WHAT TO PRODUCE:
Copy each line of the data exactly. Leave nothing out.

WORKING DATA below:

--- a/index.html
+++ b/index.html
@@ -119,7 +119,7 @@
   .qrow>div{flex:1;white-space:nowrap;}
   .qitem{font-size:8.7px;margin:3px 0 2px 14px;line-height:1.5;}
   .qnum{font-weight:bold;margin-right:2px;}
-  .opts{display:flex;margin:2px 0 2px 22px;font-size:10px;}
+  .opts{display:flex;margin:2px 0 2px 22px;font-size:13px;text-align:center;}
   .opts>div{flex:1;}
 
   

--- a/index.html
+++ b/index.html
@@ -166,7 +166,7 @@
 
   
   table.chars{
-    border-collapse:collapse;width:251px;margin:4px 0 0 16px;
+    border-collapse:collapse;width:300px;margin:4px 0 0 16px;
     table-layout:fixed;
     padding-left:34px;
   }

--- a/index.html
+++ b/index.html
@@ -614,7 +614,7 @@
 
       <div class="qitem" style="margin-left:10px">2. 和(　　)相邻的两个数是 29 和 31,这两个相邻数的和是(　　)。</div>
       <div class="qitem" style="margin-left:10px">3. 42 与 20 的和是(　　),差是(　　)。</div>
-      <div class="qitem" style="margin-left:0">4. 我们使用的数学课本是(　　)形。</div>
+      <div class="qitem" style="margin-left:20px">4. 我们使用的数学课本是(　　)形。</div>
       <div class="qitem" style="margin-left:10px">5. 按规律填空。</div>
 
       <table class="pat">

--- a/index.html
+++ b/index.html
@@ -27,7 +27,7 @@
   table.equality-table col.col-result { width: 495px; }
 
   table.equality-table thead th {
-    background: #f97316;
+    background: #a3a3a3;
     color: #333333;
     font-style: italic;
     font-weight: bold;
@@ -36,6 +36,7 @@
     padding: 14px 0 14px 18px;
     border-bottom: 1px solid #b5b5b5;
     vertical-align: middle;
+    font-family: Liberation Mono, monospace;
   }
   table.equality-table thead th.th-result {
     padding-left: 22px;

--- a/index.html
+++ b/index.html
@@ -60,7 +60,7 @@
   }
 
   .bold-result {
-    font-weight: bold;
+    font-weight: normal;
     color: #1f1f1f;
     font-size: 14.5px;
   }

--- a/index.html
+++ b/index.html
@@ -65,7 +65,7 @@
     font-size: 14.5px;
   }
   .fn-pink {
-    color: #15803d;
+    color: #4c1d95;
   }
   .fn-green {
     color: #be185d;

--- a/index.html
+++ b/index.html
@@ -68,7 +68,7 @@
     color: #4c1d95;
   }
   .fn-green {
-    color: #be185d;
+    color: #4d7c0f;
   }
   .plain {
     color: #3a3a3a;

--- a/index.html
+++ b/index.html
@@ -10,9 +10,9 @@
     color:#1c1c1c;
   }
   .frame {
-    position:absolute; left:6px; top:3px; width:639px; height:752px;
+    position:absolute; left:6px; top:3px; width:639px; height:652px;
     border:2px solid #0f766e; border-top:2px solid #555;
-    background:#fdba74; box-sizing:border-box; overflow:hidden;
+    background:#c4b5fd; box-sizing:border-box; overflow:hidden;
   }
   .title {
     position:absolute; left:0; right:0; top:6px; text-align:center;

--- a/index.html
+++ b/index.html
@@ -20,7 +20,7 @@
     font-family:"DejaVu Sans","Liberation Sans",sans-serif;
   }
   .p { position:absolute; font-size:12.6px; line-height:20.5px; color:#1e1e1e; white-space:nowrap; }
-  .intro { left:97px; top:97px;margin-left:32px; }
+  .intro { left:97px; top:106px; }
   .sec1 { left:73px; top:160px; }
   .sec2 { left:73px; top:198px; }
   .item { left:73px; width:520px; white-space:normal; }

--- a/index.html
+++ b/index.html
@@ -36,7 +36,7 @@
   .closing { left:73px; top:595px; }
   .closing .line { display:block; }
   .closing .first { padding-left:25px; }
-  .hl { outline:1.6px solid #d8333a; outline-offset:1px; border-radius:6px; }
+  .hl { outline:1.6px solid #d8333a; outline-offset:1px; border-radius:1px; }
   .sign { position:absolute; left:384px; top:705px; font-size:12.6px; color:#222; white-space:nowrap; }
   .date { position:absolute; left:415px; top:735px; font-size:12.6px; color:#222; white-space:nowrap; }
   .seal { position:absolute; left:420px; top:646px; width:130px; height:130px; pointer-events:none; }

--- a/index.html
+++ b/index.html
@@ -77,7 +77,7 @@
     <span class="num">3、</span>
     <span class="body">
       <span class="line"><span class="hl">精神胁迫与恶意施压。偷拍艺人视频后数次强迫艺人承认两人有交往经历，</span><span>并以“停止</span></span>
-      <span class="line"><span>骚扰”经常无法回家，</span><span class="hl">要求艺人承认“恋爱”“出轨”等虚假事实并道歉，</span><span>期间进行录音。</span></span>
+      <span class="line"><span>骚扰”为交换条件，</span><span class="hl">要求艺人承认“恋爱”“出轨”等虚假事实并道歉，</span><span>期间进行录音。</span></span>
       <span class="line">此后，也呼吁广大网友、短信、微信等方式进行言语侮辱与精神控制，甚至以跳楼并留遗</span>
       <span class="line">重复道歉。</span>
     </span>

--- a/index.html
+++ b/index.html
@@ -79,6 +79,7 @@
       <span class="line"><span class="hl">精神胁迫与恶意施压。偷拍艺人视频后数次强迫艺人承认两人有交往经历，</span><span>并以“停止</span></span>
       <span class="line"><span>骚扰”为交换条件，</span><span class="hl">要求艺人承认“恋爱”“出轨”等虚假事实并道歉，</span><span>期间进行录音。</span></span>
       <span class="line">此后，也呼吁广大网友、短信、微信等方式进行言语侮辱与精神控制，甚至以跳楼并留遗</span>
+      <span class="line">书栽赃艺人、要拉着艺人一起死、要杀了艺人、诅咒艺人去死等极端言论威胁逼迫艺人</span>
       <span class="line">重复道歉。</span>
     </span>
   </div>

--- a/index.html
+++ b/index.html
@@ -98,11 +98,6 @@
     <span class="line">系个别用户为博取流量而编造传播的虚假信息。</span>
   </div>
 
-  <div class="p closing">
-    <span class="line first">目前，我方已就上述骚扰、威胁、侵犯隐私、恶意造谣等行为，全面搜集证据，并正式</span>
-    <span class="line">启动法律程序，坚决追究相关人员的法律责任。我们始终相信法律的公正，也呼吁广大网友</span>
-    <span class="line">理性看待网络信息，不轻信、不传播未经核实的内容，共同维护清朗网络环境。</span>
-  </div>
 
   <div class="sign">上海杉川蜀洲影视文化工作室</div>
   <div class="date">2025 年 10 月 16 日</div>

End of WORKING DATA.

EXERCISE OUTPUT:
--- a/index.html
+++ b/index.html
@@ -119,7 +119,7 @@
   .qrow>div{flex:1;white-space:nowrap;}
   .qitem{font-size:8.7px;margin:3px 0 2px 14px;line-height:1.5;}
   .qnum{font-weight:bold;margin-right:2px;}
-  .opts{display:flex;margin:2px 0 2px 22px;font-size:10px;}
+  .opts{display:flex;margin:2px 0 2px 22px;font-size:13px;text-align:center;}
   .opts>div{flex:1;}
 
   

--- a/index.html
+++ b/index.html
@@ -166,7 +166,7 @@
 
   
   table.chars{
-    border-collapse:collapse;width:251px;margin:4px 0 0 16px;
+    border-collapse:collapse;width:300px;margin:4px 0 0 16px;
     table-layout:fixed;
     padding-left:34px;
   }

--- a/index.html
+++ b/index.html
@@ -614,7 +614,7 @@
 
       <div class="qitem" style="margin-left:10px">2. 和(　　)相邻的两个数是 29 和 31,这两个相邻数的和是(　　)。</div>
       <div class="qitem" style="margin-left:10px">3. 42 与 20 的和是(　　),差是(　　)。</div>
-      <div class="qitem" style="margin-left:0">4. 我们使用的数学课本是(　　)形。</div>
+      <div class="qitem" style="margin-left:20px">4. 我们使用的数学课本是(　　)形。</div>
       <div class="qitem" style="margin-left:10px">5. 按规律填空。</div>
 
       <table class="pat">

--- a/index.html
+++ b/index.html
@@ -27,7 +27,7 @@
   table.equality-table col.col-result { width: 495px; }
 
   table.equality-table thead th {
-    background: #f97316;
+    background: #a3a3a3;
     color: #333333;
     font-style: italic;
     font-weight: bold;
@@ -36,6 +36,7 @@
     padding: 14px 0 14px 18px;
     border-bottom: 1px solid #b5b5b5;
     vertical-align: middle;
+    font-family: Liberation Mono, monospace;
   }
   table.equality-table thead th.th-result {
     padding-left: 22px;

--- a/index.html
+++ b/index.html
@@ -60,7 +60,7 @@
   }
 
   .bold-result {
-    font-weight: bold;
+    font-weight: normal;
     color: #1f1f1f;
     font-size: 14.5px;
   }

--- a/index.html
+++ b/index.html
@@ -65,7 +65,7 @@
     font-size: 14.5px;
   }
   .fn-pink {
-    color: #15803d;
+    color: #4c1d95;
   }
   .fn-green {
     color: #be185d;

--- a/index.html
+++ b/index.html
@@ -68,7 +68,7 @@
     color: #4c1d95;
   }
   .fn-green {
-    color: #be185d;
+    color: #4d7c0f;
   }
   .plain {
     color: #3a3a3a;

--- a/index.html
+++ b/index.html
@@ -10,9 +10,9 @@
     color:#1c1c1c;
   }
   .frame {
-    position:absolute; left:6px; top:3px; width:639px; height:752px;
+    position:absolute; left:6px; top:3px; width:639px; height:652px;
     border:2px solid #0f766e; border-top:2px solid #555;
-    background:#fdba74; box-sizing:border-box; overflow:hidden;
+    background:#c4b5fd; box-sizing:border-box; overflow:hidden;
   }
   .title {
     position:absolute; left:0; right:0; top:6px; text-align:center;

--- a/index.html
+++ b/index.html
@@ -20,7 +20,7 @@
     font-family:"DejaVu Sans","Liberation Sans",sans-serif;
   }
   .p { position:absolute; font-size:12.6px; line-height:20.5px; color:#1e1e1e; white-space:nowrap; }
-  .intro { left:97px; top:97px;margin-left:32px; }
+  .intro { left:97px; top:106px; }
   .sec1 { left:73px; top:160px; }
   .sec2 { left:73px; top:198px; }
   .item { left:73px; width:520px; white-space:normal; }

--- a/index.html
+++ b/index.html
@@ -36,7 +36,7 @@
   .closing { left:73px; top:595px; }
   .closing .line { display:block; }
   .closing .first { padding-left:25px; }
-  .hl { outline:1.6px solid #d8333a; outline-offset:1px; border-radius:6px; }
+  .hl { outline:1.6px solid #d8333a; outline-offset:1px; border-radius:1px; }
   .sign { position:absolute; left:384px; top:705px; font-size:12.6px; color:#222; white-space:nowrap; }
   .date { position:absolute; left:415px; top:735px; font-size:12.6px; color:#222; white-space:nowrap; }
   .seal { position:absolute; left:420px; top:646px; width:130px; height:130px; pointer-events:none; }

--- a/index.html
+++ b/index.html
@@ -77,7 +77,7 @@
     <span class="num">3、</span>
     <span class="body">
       <span class="line"><span class="hl">精神胁迫与恶意施压。偷拍艺人视频后数次强迫艺人承认两人有交往经历，</span><span>并以“停止</span></span>
-      <span class="line"><span>骚扰”经常无法回家，</span><span class="hl">要求艺人承认“恋爱”“出轨”等虚假事实并道歉，</span><span>期间进行录音。</span></span>
+      <span class="line"><span>骚扰”为交换条件，</span><span class="hl">要求艺人承认“恋爱”“出轨”等虚假事实并道歉，</span><span>期间进行录音。</span></span>
       <span class="line">此后，也呼吁广大网友、短信、微信等方式进行言语侮辱与精神控制，甚至以跳楼并留遗</span>
       <span class="line">重复道歉。</span>
     </span>

--- a/index.html
+++ b/index.html
@@ -79,6 +79,7 @@
       <span class="line"><span class="hl">精神胁迫与恶意施压。偷拍艺人视频后数次强迫艺人承认两人有交往经历，</span><span>并以“停止</span></span>
       <span class="line"><span>骚扰”为交换条件，</span><span class="hl">要求艺人承认“恋爱”“出轨”等虚假事实并道歉，</span><span>期间进行录音。</span></span>
       <span class="line">此后，也呼吁广大网友、短信、微信等方式进行言语侮辱与精神控制，甚至以跳楼并留遗</span>
+      <span class="line">书栽赃艺人、要拉着艺人一起死、要杀了艺人、诅咒艺人去死等极端言论威胁逼迫艺人</span>
       <span class="line">重复道歉。</span>
     </span>
   </div>

--- a/index.html
+++ b/index.html
@@ -98,11 +98,6 @@
     <span class="line">系个别用户为博取流量而编造传播的虚假信息。</span>
   </div>
 
-  <div class="p closing">
-    <span class="line first">目前，我方已就上述骚扰、威胁、侵犯隐私、恶意造谣等行为，全面搜集证据，并正式</span>
-    <span class="line">启动法律程序，坚决追究相关人员的法律责任。我们始终相信法律的公正，也呼吁广大网友</span>
-    <span class="line">理性看待网络信息，不轻信、不传播未经核实的内容，共同维护清朗网络环境。</span>
-  </div>
 
   <div class="sign">上海杉川蜀洲影视文化工作室</div>
   <div class="date">2025 年 10 月 16 日</div>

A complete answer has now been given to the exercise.